Put the bones and beef in a soup pot, pour 3 litres of cold water and boil it. Add the bay leaves, sea salt, and peppercorns, let it simmer at medium temperature for an hour.
After cooking, remove the meat and bones from the broth strain the liquid into a bowl.
Put the beef tripe in the same soup pot, pour over the beef broth and fill it with water. Add the whole onion and one carrot, and boil for half an hour.
Grate the carrots on the small grater. Heat the sunflower oil in a frying pan and fry the grated carrots—season with sea salt, sweet paprika and fry for 3 minutes.
After the beef belly soup has been boiled for about twenty minutes, add the sauteed carrots, mix and simmer for another ten minutes.
Put two egg yolks in a bowl, grate over the garlic cloves, add the cream, and mix well with a whisk until I get a uniform liquid paste.

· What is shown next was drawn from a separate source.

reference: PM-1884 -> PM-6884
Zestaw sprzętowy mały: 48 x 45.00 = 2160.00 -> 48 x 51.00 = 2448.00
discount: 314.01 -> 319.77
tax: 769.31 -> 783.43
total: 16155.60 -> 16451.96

Take the pot off the heat and let the soup stop boiling. With a spoon, take the hot soup and add it over the thickening, stirring and continuing until the thickening temperature rises to hot.
Slowly pour the thickness into the pot, stirring gently, until everything is incorporated and we get a creamy soup.
Taste the tripe soup, and if you need more seasoning, I add sea salt and a vegetable mix for soups.
Serve hot with the addition of sour cream, a drop of vinegar and necessarily with hot pickled chilli peppers and fresh bread.